For about two months, Tseng seemed like a different person. He was happier. At times, it almost seemed like he was walking on air. Part of me suspected that it had something to do with his assignment, and part of me wanted to suspect that he was finally comfortable with our living arrangement.
He smiled more, laughed more, and his sense of humour had lightened. I began to believe that he was happier and more comfortable with me. Though, part of me felt I was being naive.
"Something's on your mind," he jested as he held his arm around my waist and clasped our hands together with the other while he lightly swayed us both to the music he was listening to. "Care to share?" he asked when he partially twirled and leaned his back to my chest.
"No," I muttered before I pulled him closer and breathed in the cologne I bought for him a while back.
It was a light and airy cologne, barely noticeable, and he wore it every day. He even went so far as to flatter me by asking what it was and where I got it.
"Why?" I asked
"So that I can buy more," he replied with a smile while he slowly turned to face me.
Then he looked up to me with a light to his rosy-brown eyes and waited while I stared back at him in admiration before I offered, "If you're running out, tell me. I'll buy you more."
"That won't do," he playfully responded. "What happens if I run out while one of us is on a mission?"
"I'll buy you more than one bottle then," I offered with a smile. Truthfully, his airiness was wearing off on me and I was feeling drunk in his presence.
"You spoil me too much," he breathed out before he gently pushed me away as if he were playfully sulking. Then he lazily plopped onto the sofa and let his head fall back while admitting, "I could kill for a glass of wine right now."
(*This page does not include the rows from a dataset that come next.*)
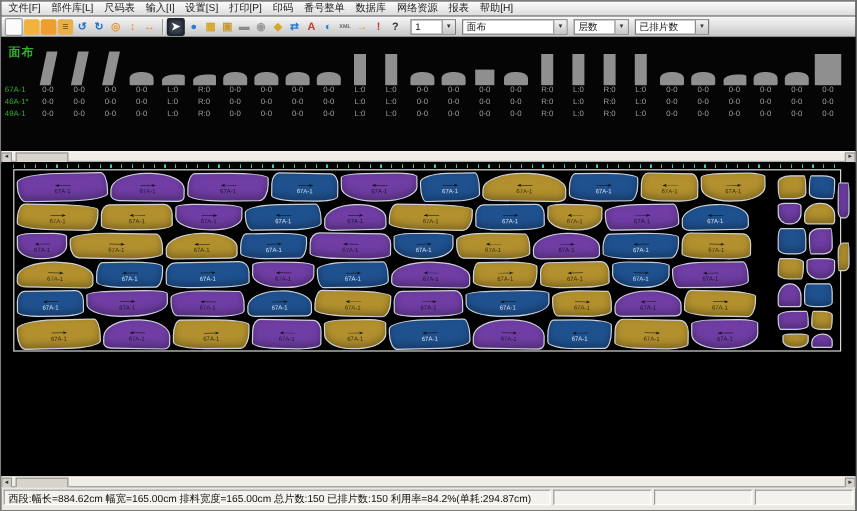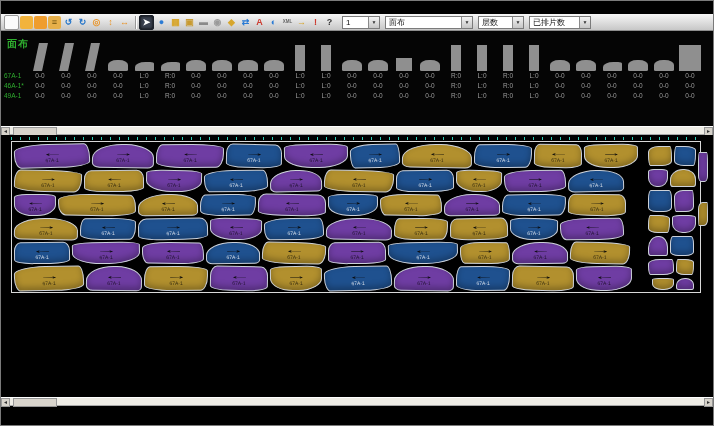--- a/index.html
+++ b/index.html
@@ -72,20 +72,34 @@
   .cell{height:13px;border:1px solid;border-color:#9a9a9a #ffffff #ffffff #9a9a9a;
     background:#f4f2ec;font-size:8.5px;line-height:12px;padding:0 3px;color:#111;
     white-space:nowrap;overflow:hidden;box-sizing:border-box;}
   .cell.main{flex:1;}
   .cell.aux{width:82px;flex:none;}
 </style>
 </head>
 <body>
 
 <div id="app">
+  <div class="menubar" id="menubar">
+      <span class="menu-item">文件[F]</span>
+      <span class="menu-item">部件库[L]</span>
+      <span class="menu-item">尺码表</span>
+      <span class="menu-item">输入[I]</span>
+      <span class="menu-item">设置[S]</span>
+      <span class="menu-item">打印[P]</span>
+      <span class="menu-item">印码</span>
+      <span class="menu-item">番号整单</span>
+      <span class="menu-item">数据库</span>
+      <span class="menu-item">网络资源</span>
+      <span class="menu-item">报表</span>
+      <span class="menu-item">帮助[H]</span>
+    </div>
   <div class="toolbar" id="toolbar">
       <div class="tb-icon" style="background: rgb(251, 251, 251); border: 1px solid rgb(154, 154, 154);"></div>
       <div class="tb-icon" style="background: rgb(242, 179, 60);"></div>
       <div class="tb-icon" style="background: rgb(239, 157, 46);"></div>
       <div class="tb-icon" style="background: rgb(231, 176, 74); color: rgb(107, 79, 10);">≡</div>
       <div class="tb-icon" style="color: rgb(31, 114, 200);">↺</div>
       <div class="tb-icon" style="color: rgb(31, 114, 200);">↻</div>
       <div class="tb-icon" style="color: rgb(232, 149, 43);">◎</div>
       <div class="tb-icon" style="color: rgb(232, 149, 43);">↕</div>
       <div class="tb-icon" style="color: rgb(232, 149, 43);">↔</div>
@@ -608,13 +622,19 @@
         <div class="piece" style="left: 686px; top: 60px; width: 10px; height: 24px; background: rgb(178, 144, 46); border-radius: 45% 8% 40% 10% / 30% 60% 25% 55%;"></div>
       </div>
   </div>
 
   <div class="scroll" id="sb2" style="top:396px">
       <div class="sb-btn" style="left: 0px;">◄</div>
       <div class="sb-thumb"></div>
       <div class="sb-btn" style="right: 0px;">►</div>
     </div>
 
+  <div class="status">
+    <div class="cell main">西段:幅长=884.62cm 幅宽=165.00cm 排料宽度=165.00cm 总片数:150 已排片数:150 利用率=84.2%(单耗:294.87cm)</div>
+    <div class="cell aux"></div>
+    <div class="cell aux"></div>
+    <div class="cell aux"></div>
+  </div>
 </div>
 
 </body></html>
"You don't drink any more," I reminded him while noting his playful pout. "However… I do recall you mentioning that cranberry juice was the next best thing."
He chuckled at that, and I ignored the fact that it struck me as somewhat bitter before he mentioned that it wasn't the same.
Many things weren't the same since we first met. He wasn't fighting with me any more and he wasn't arguing, and I had to admit that I liked it. There was a time when I thought it was the challenge that attracted me to him, but when he changed, I began to think it was something else that I never noticed.
It was something that I couldn't put my finger on and it began to intrigue me more.
Suddenly, everything that happened with Hojo and Nibelheim didn't matter any more. The mysteries that I thought kept me going were no longer questioned and I wound up sitting beside him while contemplating the next step of our relationship for a change.
I didn't dare speak my thoughts though. Even though he was more relaxed, a part of me still treaded on eggshells whenever the idea of mentioning anything about our relationship to others sprang to mind.
Instead, I sat back, felt a small smile tug at the corner of my mouth, and I put my arm behind him while thinking that I could happily give up everything in the world for him.
My life, my soul… even my sanity… It was all at his beckon call.
Though, some things never changed. Despite how much I loved him and would give up for him, a feeling that I began to recognize as neglect and justifiable guilt was tugging at my insides with little effect on my questionable actions. Tseng had little to no libido. He was affectionate and liked attention. He liked spending time with me and he enjoyed flirting, but when it came to the bedroom, he was always too tired, too busy, or simply never in the mood.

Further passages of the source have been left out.